If carbon markets point to the emergence of an ‘under-qualified’ market–green compromise – in the sense of inherent ambiguity in cognitive-moral formats – the domain of green urbanism might be said to point in the direction of an ‘over-qualified’ ordering. Unlike carbon markets, which represent at best a reluctant compromise even to the most optimistic liberalists, urban sustainability is currently invested with substantial collective hopes for the future. Working towards urban greening within local partnerships and transnational networks not only promises to move the world onto a path of ‘low-carbon transition’ (e.g. Bulkeley et al., 2011). In the process, it simultaneously evokes a range of utopian imaginaries, from capitalist dreams of nurturing ‘green’ creativity and innovation, to communitarian aspirations of improving the health and well-being of excluded urban minorities. In short, urban sustainability aspirations work as a ‘green attractor’, drawing vital energies from all sides.

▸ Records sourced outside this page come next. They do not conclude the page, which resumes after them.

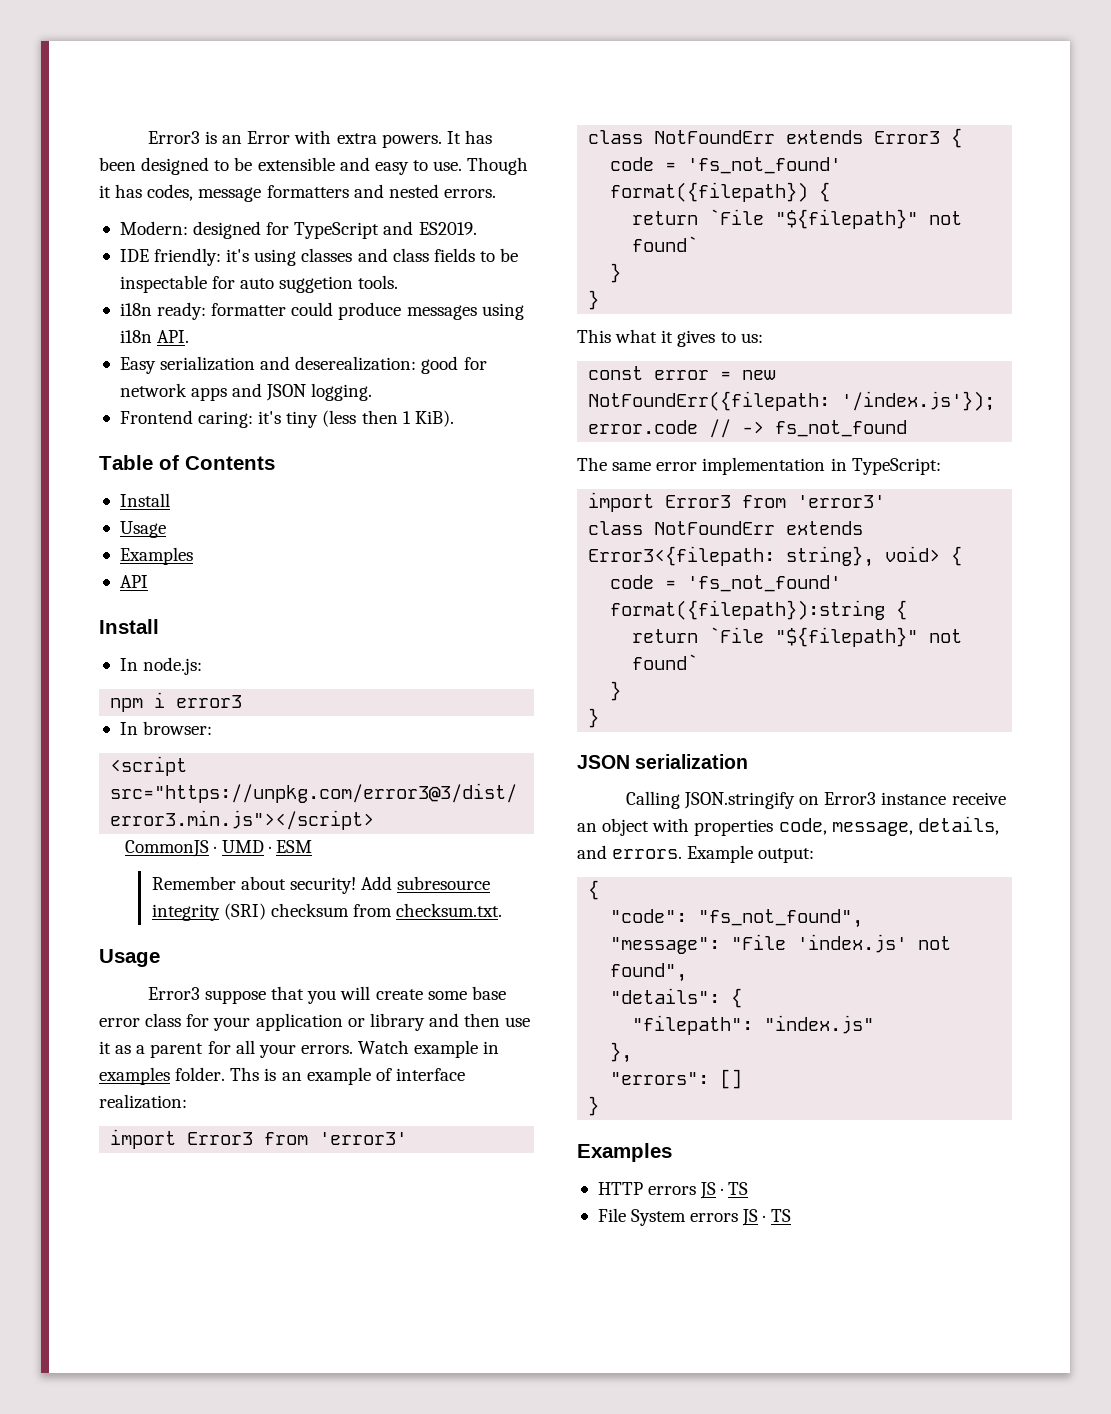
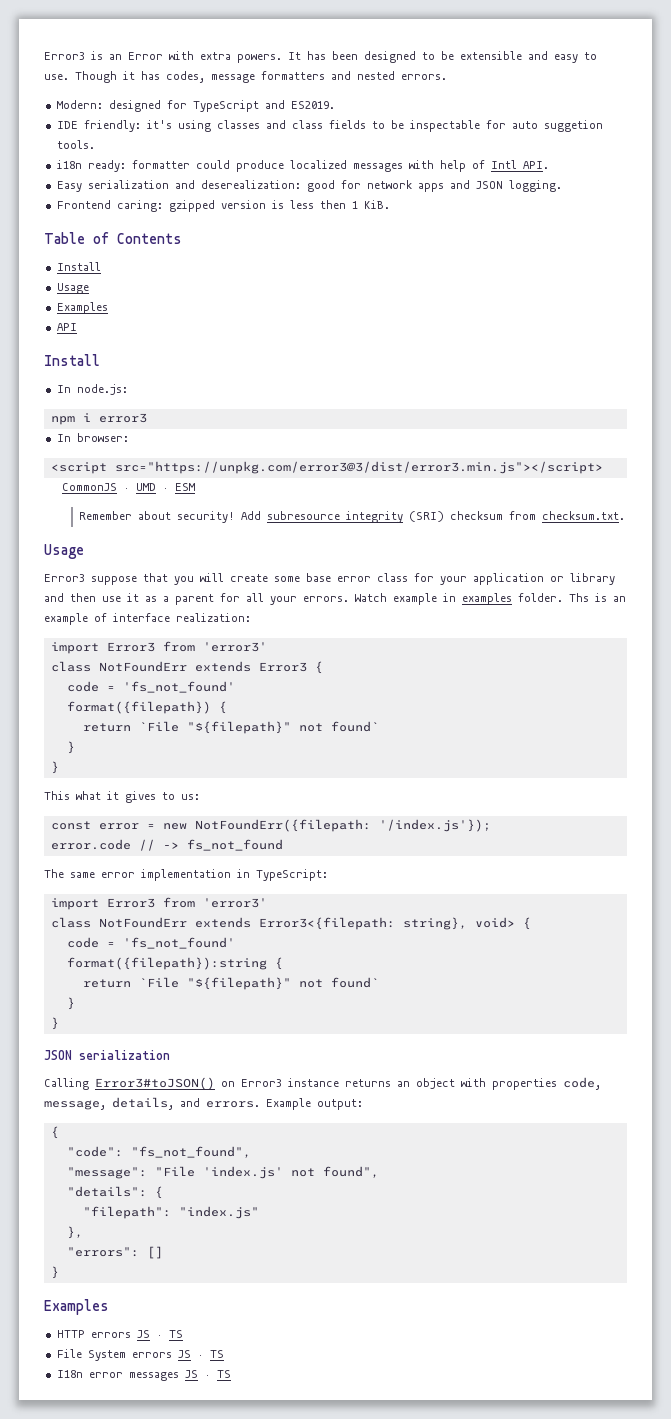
- i18n ready: formatter could produce messages using i18n API.
+ i18n ready: formatter could produce localized messages with help of Intl API.
- Frontend caring: it's tiny (less then 1 KiB).
+ Frontend caring: gzipped version is less then 1 KiB.
- Calling JSON.stringify on Error3 instance receive an object with properties code, message, details, and errors.
+ Calling Error3#toJSON() on Error3 instance returns an object with properties code, message, details, and errors.
+ I18n error messages JS · TS

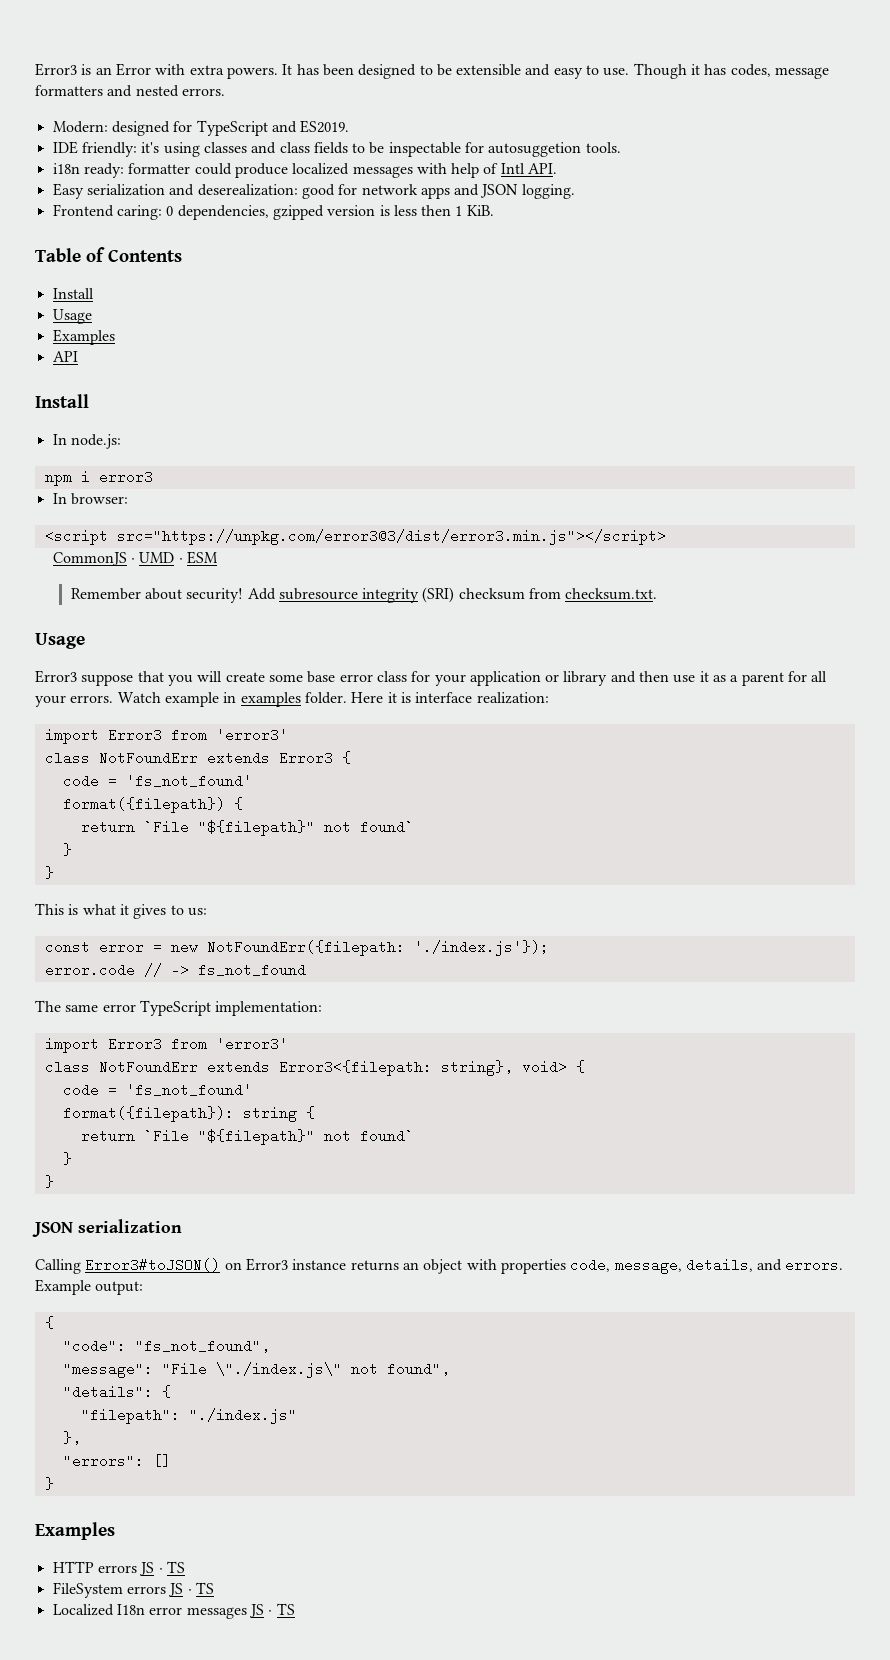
- IDE friendly: it's using classes and class fields to be inspectable for auto suggetion tools.
+ IDE friendly: it's using classes and class fields to be inspectable for autosuggetion tools.
- Frontend caring: gzipped version is less then 1 KiB.
+ Frontend caring: 0 dependencies, gzipped version is less then 1 KiB.
- Ths is an example of interface realization:
+ Here it is interface realization:
- This what it gives to us:
+ This is what it gives to us:
- const error = new NotFoundErr({filepath: '/index.js'});
+ const error = new NotFoundErr({filepath: './index.js'});
- The same error implementation in TypeScript:
+ The same error TypeScript implementation:
- format({filepath}):string {
+ format({filepath}): string {
- "message": "File 'index.js' not found",
+ "message": "File \"./index.js\" not found",
- "filepath": "index.js"
+ "filepath": "./index.js"
- File System errors JS · TS
- I18n error messages JS · TS
+ FileSystem errors JS · TS
+ Localized I18n error messages JS · TS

Even this short (and admittedly oversimplified) description points in the direction of an important question, one that is arguably insufficiently dealt with by both Thévenot and Latour in their takes on political ecology. In classic social science parlance, we may think of this as the problem of ‘motivation’: beyond a pure commitment to green values, how might we explain the apparent attraction of ecologizing projects to socio-political groups in some domains – and their relative absence or marginality in others? Given the stakes of political ecology, this is clearly an important question. Unfortunately, most answers are seriously over-determined by social theory: as in other social realms, ubiquitous reference to ‘interests’, ‘power’, ‘ideology’ and ‘symbolic capital’ all too often constitute start- and ending-points of social scientific views on the greening of societies. 10 As Boltanski and Thévenot (2006: 340ff) point out, such conceptual markers constitute a baseline relativism running deep in social theory – and blocking their project of taking seriously actors’ situated sense of the just.

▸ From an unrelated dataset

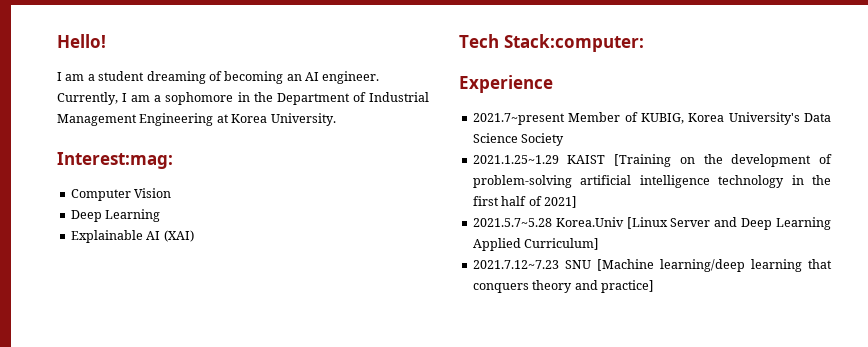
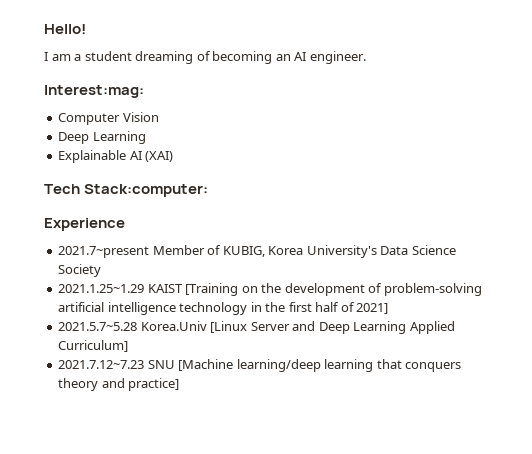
- Currently, I am a sophomore in the Department of Industrial Management Engineering at Korea University.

If such questions were left pending in his work on justification, they have come back with full force in Boltanski’s subsequent work, with Eve Chiapello, on the emergence, since ‘1968’, of the new ‘connexionist’ spirit of capitalism (Boltanski and Chiapello, [1999] 2005). As is well known, this new connexionist world – or, following the polity model, the ‘projective city’ (cité par projets) – is a world of networked and globalized firms, organized around transient project-work, and one in which flexibility, creativity and mobility have been elevated to the highest common good. What is particularly noteworthy in Boltanski and Chiapello’s work is the very notion, famously adopted from Weber, that capitalism needs a ‘spirit’ to keep its unlimited accumulation running. As a set of widespread social representations – indeed, in this sense, an ‘ideology’ – the spirit of capitalism is what provides actors with reasons for committing to the system (Chiapello, 2003). This idea carries purchase also in the context of green urbanism.
Put briefly, my theoretical hypothesis is that the domain of urban sustainability provides a vivid illustration of what a ‘green’ inflection of the new spirit of capitalism looks like; or, in other words, offers up a view to new compromises between projective and green orders of worth. What this highlights is that most representations of urban sustainability – as produced in-between the social worlds of urban planners, architects, city administrators, green-tech firms and community movements – are heavily invested in grammars of networking, sharing project experiences, and working towards innovative and creative green solutions. In fact, the dominant cognitive-moral format for organizing urban sustainability effort is that of creating and circulating examples, cases and demonstration projects, cast in the language of ‘best practice’. These best practice projects are visualized and stored in a range of digital archives, aimed at specialized experts in urban greening, and circulated within a plethora of transnational urban sustainability networks (Blok, 2012).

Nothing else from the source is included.